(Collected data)

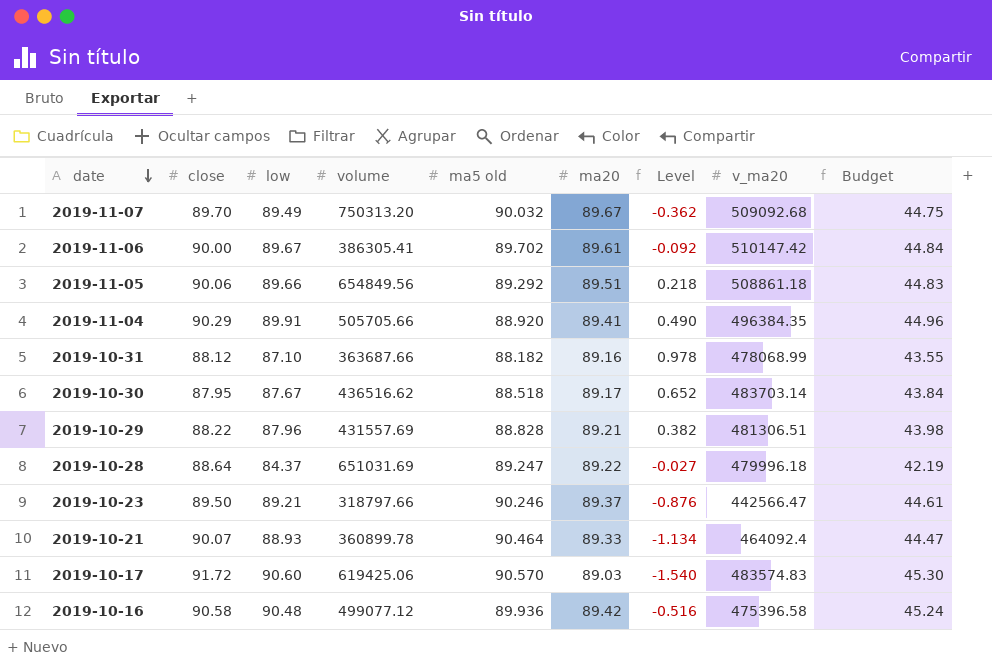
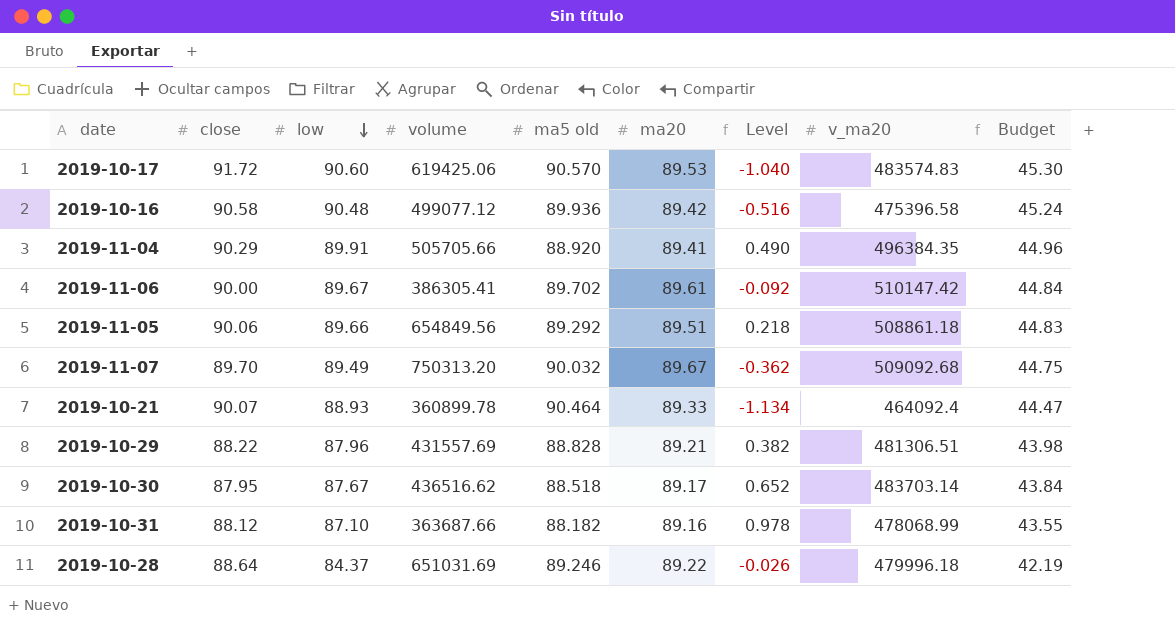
row order: date descending -> low descending
row 2019-10-23: 89.50 | 89.21 | 318797.66 | 90.246 | 89.37 | -0.876 | 442566.47 | 44.61 -> none
2019-10-17 | ma20: 89.03 -> 89.53
2019-10-17 | Level: -1.540 -> -1.040
2019-10-28 | ma5 old: 89.247 -> 89.246
2019-10-28 | Level: -0.027 -> -0.026

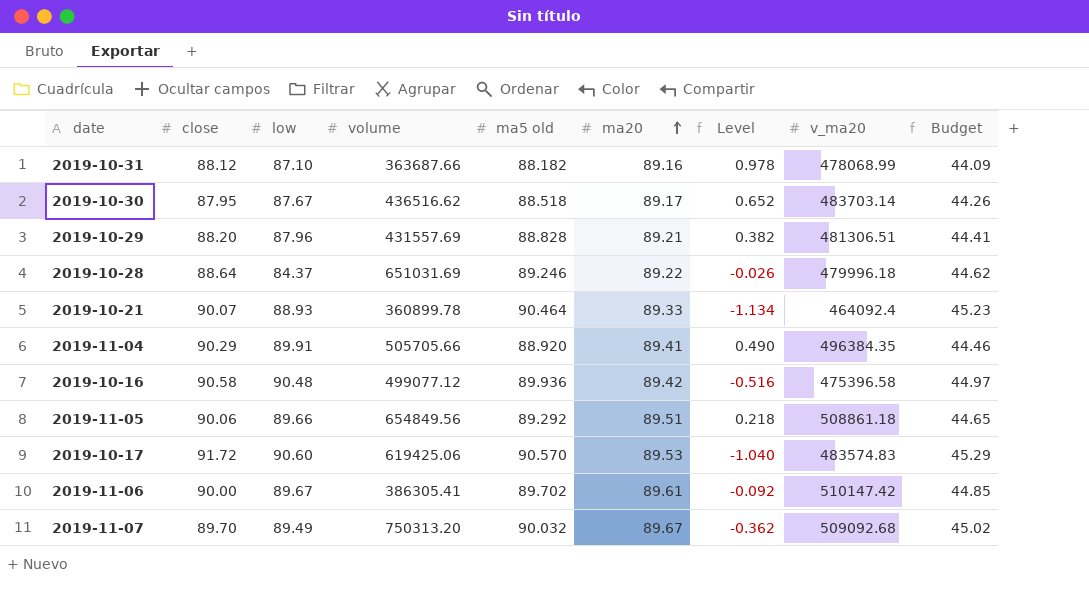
row order: low descending -> ma20 ascending
column Budget | formula: [low] * 0.5 -> [ma5 old] * 0.5
2019-10-29 | close: 88.22 -> 88.20

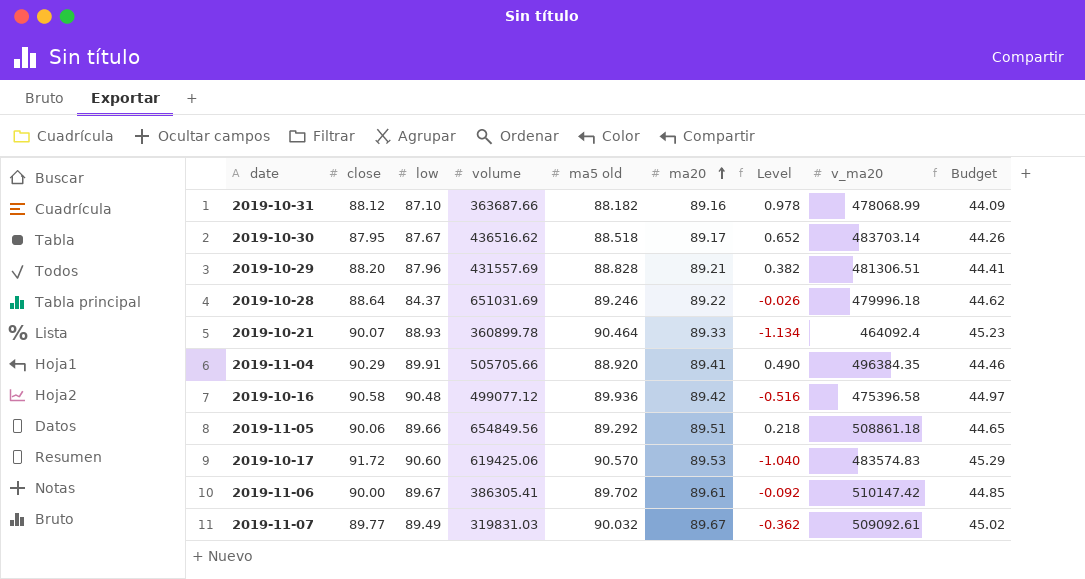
2019-11-07 | close: 89.70 -> 89.77
2019-11-07 | volume: 750313.20 -> 319831.03
2019-11-07 | v_ma20: 509092.68 -> 509092.61

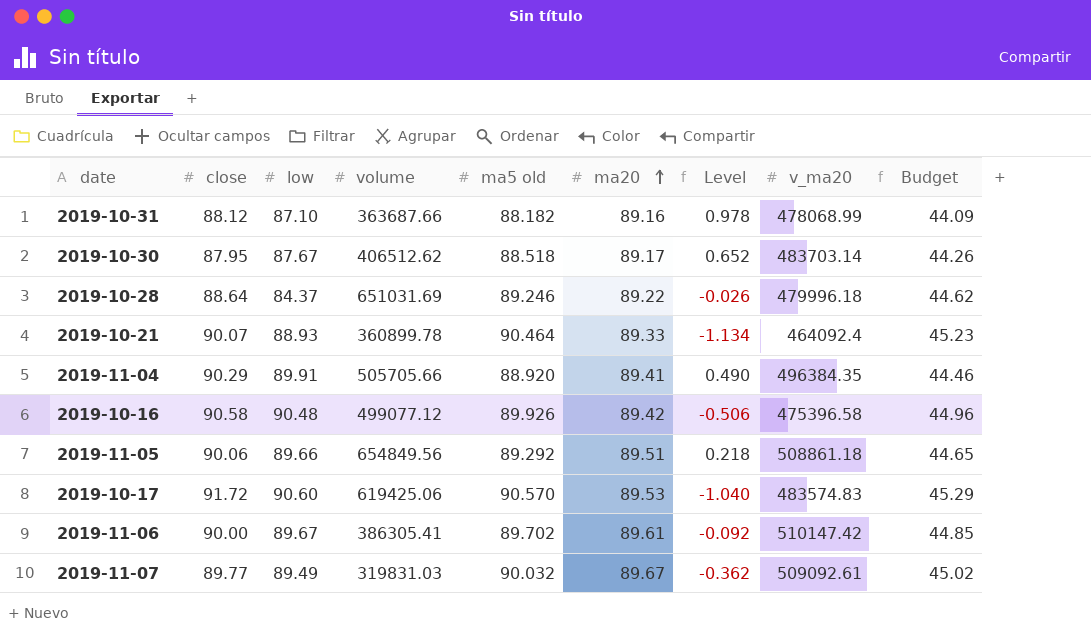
row 2019-10-29: 88.20 | 87.96 | 431557.69 | 88.828 | 89.21 | 0.382 | 481306.51 | 44.41 -> none
2019-10-30 | volume: 436516.62 -> 406512.62
2019-10-16 | ma5 old: 89.936 -> 89.926
2019-10-16 | Level: -0.516 -> -0.506
2019-10-16 | Budget: 44.97 -> 44.96

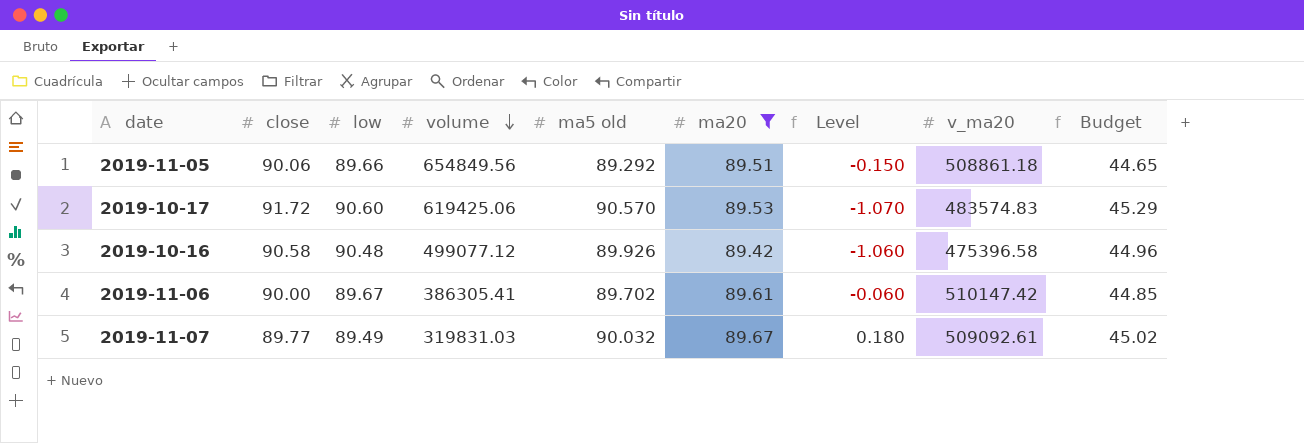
filter: none -> ma20 >= 89.42
row order: ma20 ascending -> volume descending
column Level | formula: [ma20] - [ma5 old] -> [ma20] - [low]

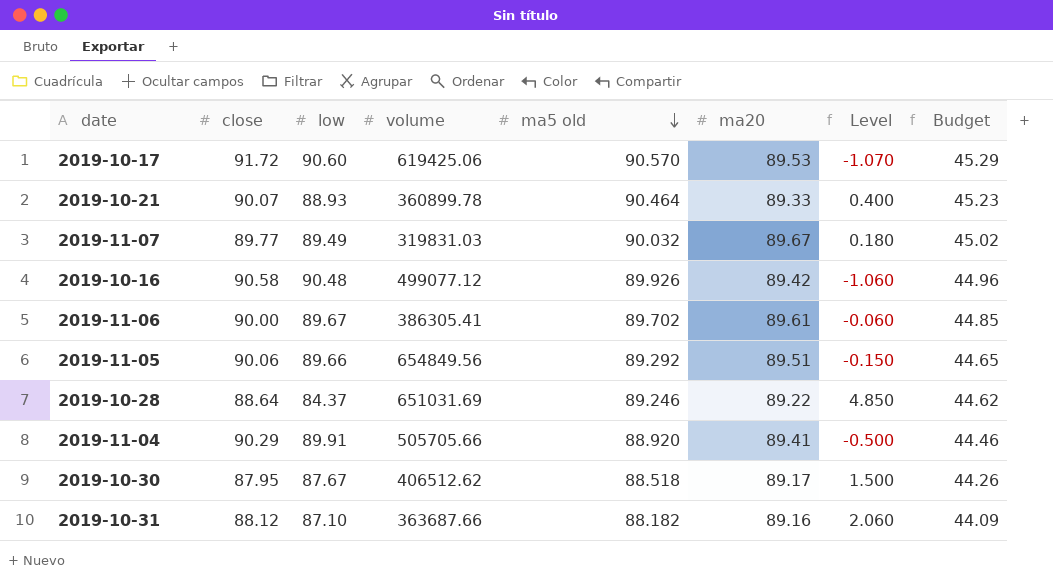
filter: ma20 >= 89.42 -> none
row order: volume descending -> ma5 old descending
column v_ma20 | position: 8 -> none

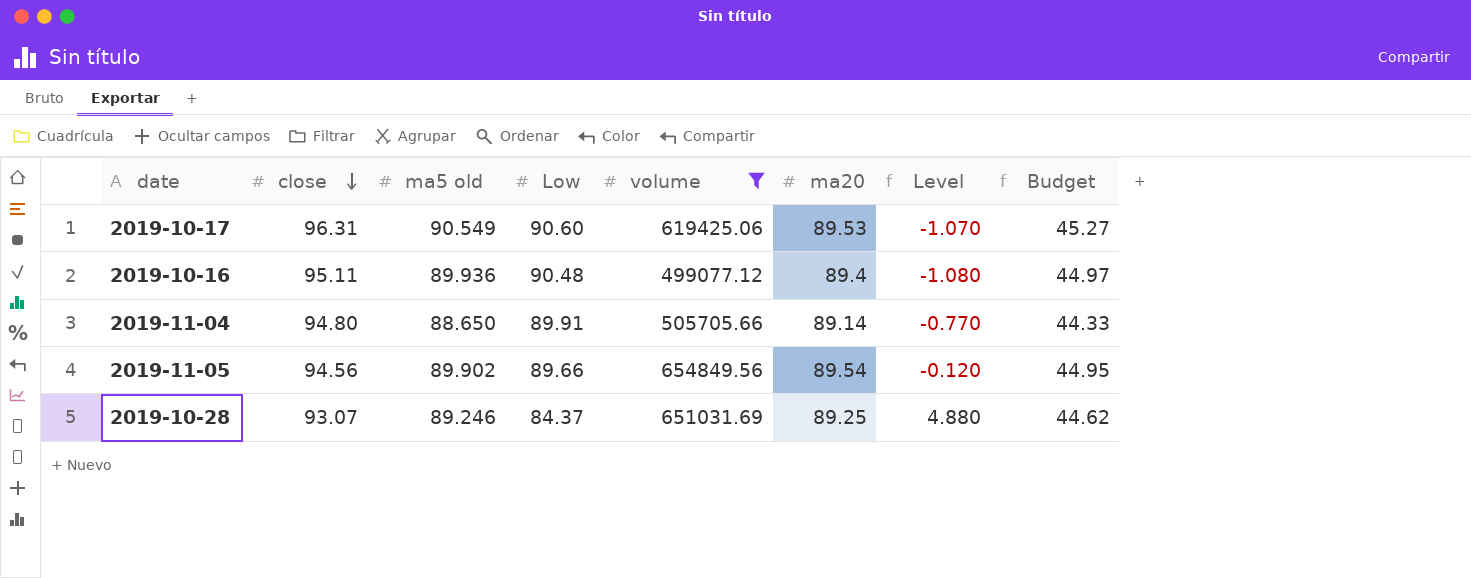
filter: none -> volume >= 499077.12
row order: ma5 old descending -> close descending
column ma5 old | position: 5 -> 3
column name: low -> Low
2019-10-17 | close: 91.72 -> 96.31
2019-10-17 | ma5 old: 90.570 -> 90.549
2019-10-17 | Budget: 45.29 -> 45.27
2019-10-16 | close: 90.58 -> 95.11
2019-10-16 | ma5 old: 89.926 -> 89.936
2019-10-16 | ma20: 89.42 -> 89.4
2019-10-16 | Level: -1.060 -> -1.080
2019-10-16 | Budget: 44.96 -> 44.97
2019-11-04 | close: 90.29 -> 94.80
2019-11-04 | ma5 old: 88.920 -> 88.650
2019-11-04 | ma20: 89.41 -> 89.14
2019-11-04 | Level: -0.500 -> -0.770
2019-11-04 | Budget: 44.46 -> 44.33
2019-11-05 | close: 90.06 -> 94.56
2019-11-05 | ma5 old: 89.292 -> 89.902
2019-11-05 | ma20: 89.51 -> 89.54
2019-11-05 | Level: -0.150 -> -0.120
2019-11-05 | Budget: 44.65 -> 44.95
2019-10-28 | close: 88.64 -> 93.07
2019-10-28 | ma20: 89.22 -> 89.25
2019-10-28 | Level: 4.850 -> 4.880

**What the exercise asks**: Reproduce the data above word for word and omit the images.

**Exercise solution**:
row order: date descending -> low descending
row 2019-10-23: 89.50 | 89.21 | 318797.66 | 90.246 | 89.37 | -0.876 | 442566.47 | 44.61 -> none
2019-10-17 | ma20: 89.03 -> 89.53
2019-10-17 | Level: -1.540 -> -1.040
2019-10-28 | ma5 old: 89.247 -> 89.246
2019-10-28 | Level: -0.027 -> -0.026

row order: low descending -> ma20 ascending
column Budget | formula: [low] * 0.5 -> [ma5 old] * 0.5
2019-10-29 | close: 88.22 -> 88.20

2019-11-07 | close: 89.70 -> 89.77
2019-11-07 | volume: 750313.20 -> 319831.03
2019-11-07 | v_ma20: 509092.68 -> 509092.61

row 2019-10-29: 88.20 | 87.96 | 431557.69 | 88.828 | 89.21 | 0.382 | 481306.51 | 44.41 -> none
2019-10-30 | volume: 436516.62 -> 406512.62
2019-10-16 | ma5 old: 89.936 -> 89.926
2019-10-16 | Level: -0.516 -> -0.506
2019-10-16 | Budget: 44.97 -> 44.96

filter: none -> ma20 >= 89.42
row order: ma20 ascending -> volume descending
column Level | formula: [ma20] - [ma5 old] -> [ma20] - [low]

filter: ma20 >= 89.42 -> none
row order: volume descending -> ma5 old descending
column v_ma20 | position: 8 -> none

filter: none -> volume >= 499077.12
row order: ma5 old descending -> close descending
column ma5 old | position: 5 -> 3
column name: low -> Low
2019-10-17 | close: 91.72 -> 96.31
2019-10-17 | ma5 old: 90.570 -> 90.549
2019-10-17 | Budget: 45.29 -> 45.27
2019-10-16 | close: 90.58 -> 95.11
2019-10-16 | ma5 old: 89.926 -> 89.936
2019-10-16 | ma20: 89.42 -> 89.4
2019-10-16 | Level: -1.060 -> -1.080
2019-10-16 | Budget: 44.96 -> 44.97
2019-11-04 | close: 90.29 -> 94.80
2019-11-04 | ma5 old: 88.920 -> 88.650
2019-11-04 | ma20: 89.41 -> 89.14
2019-11-04 | Level: -0.500 -> -0.770
2019-11-04 | Budget: 44.46 -> 44.33
2019-11-05 | close: 90.06 -> 94.56
2019-11-05 | ma5 old: 89.292 -> 89.902
2019-11-05 | ma20: 89.51 -> 89.54
2019-11-05 | Level: -0.150 -> -0.120
2019-11-05 | Budget: 44.65 -> 44.95
2019-10-28 | close: 88.64 -> 93.07
2019-10-28 | ma20: 89.22 -> 89.25
2019-10-28 | Level: 4.850 -> 4.880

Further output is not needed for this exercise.